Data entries
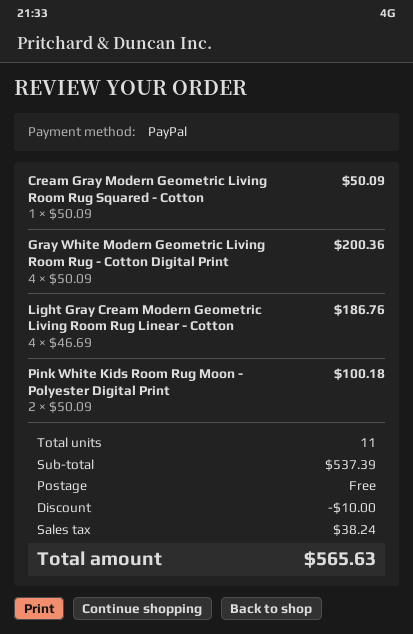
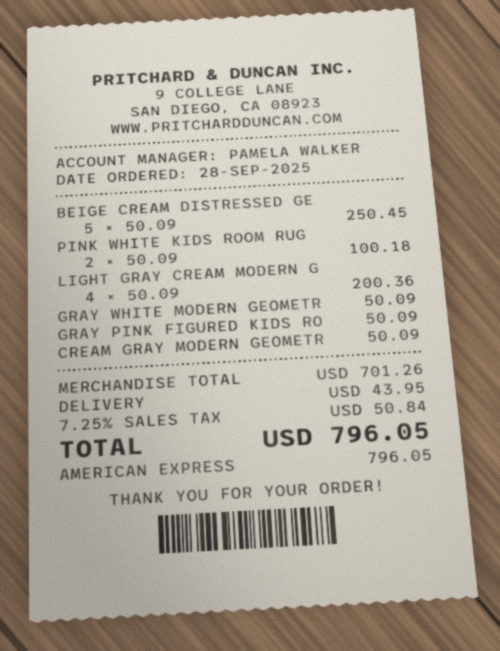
payment method: PayPal -> American Express
Gray White Modern Geometric Living Room Rug - Cotton Digital Print: 4 x 50.09 = 200.36 -> 1 x 50.09 = 50.09
Light Gray Cream Modern Geometric Living Room Rug Linear - Cotton: 4 x 46.69 = 186.76 -> 4 x 50.09 = 200.36
BEIGE CREAM DISTRESSED GE: none -> 5 x 50.09 = 250.45
GRAY PINK FIGURED KIDS RO: none -> 1 x 50.09 = 50.09
subtotal: 537.39 -> 701.26
discount: 10.00 -> none
shipping: 0.00 -> 43.95
tax: 38.24 -> 50.84
total: 565.63 -> 796.05

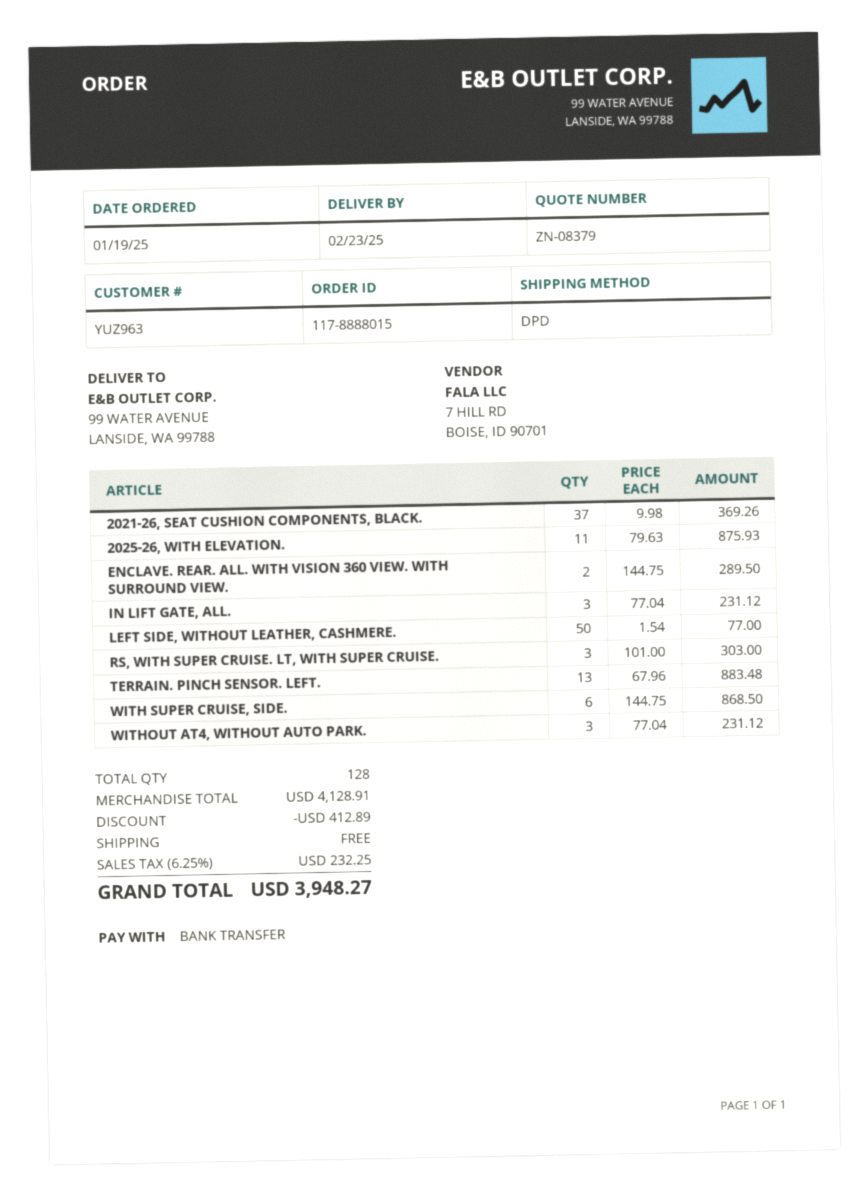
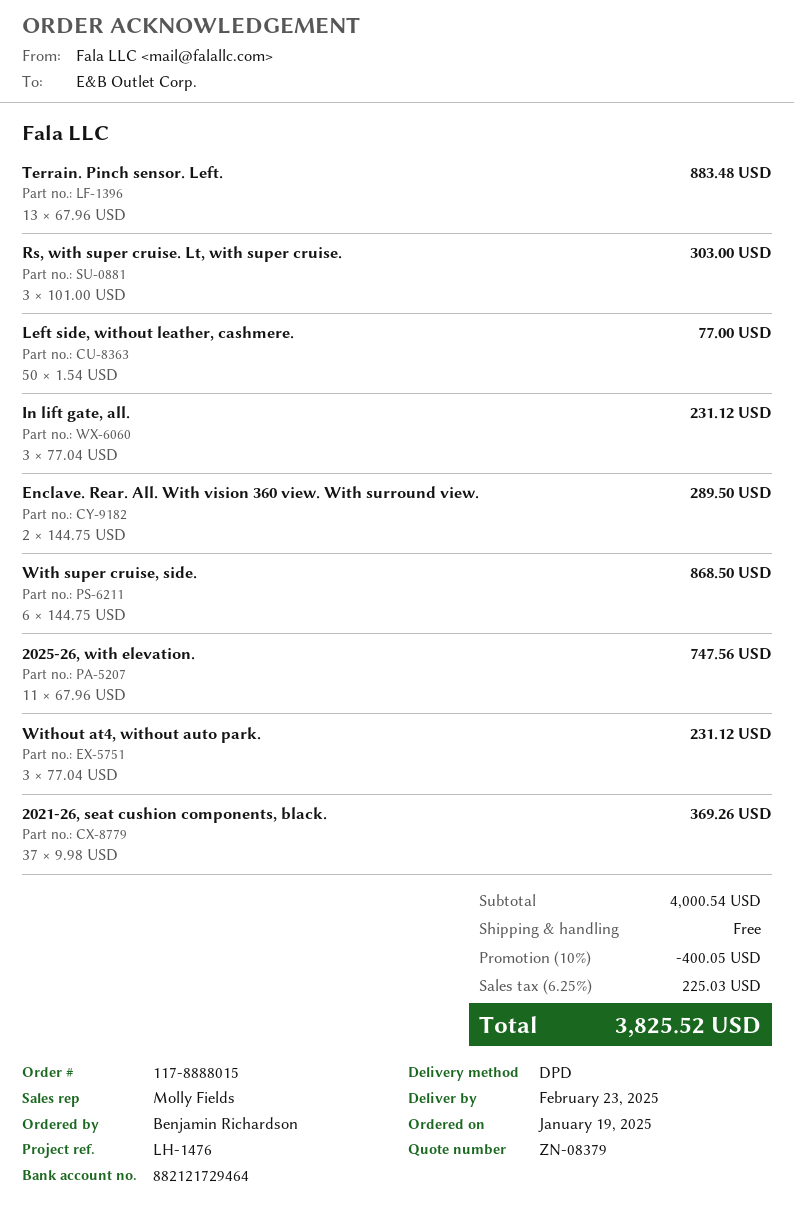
2025-26, WITH ELEVATION.: 11 x 79.63 = 875.93 -> 11 x 67.96 = 747.56
subtotal: 4128.91 -> 4000.54
discount: 412.89 -> 400.05
tax: 6.25% = 232.25 -> 6.25% = 225.03
total: 3948.27 -> 3825.52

What is needed = Find each line above that contains "Room", and copy those lines.

Exercise response =
Gray White Modern Geometric Living Room Rug - Cotton Digital Print: 4 x 50.09 = 200.36 -> 1 x 50.09 = 50.09
Light Gray Cream Modern Geometric Living Room Rug Linear - Cotton: 4 x 46.69 = 186.76 -> 4 x 50.09 = 200.36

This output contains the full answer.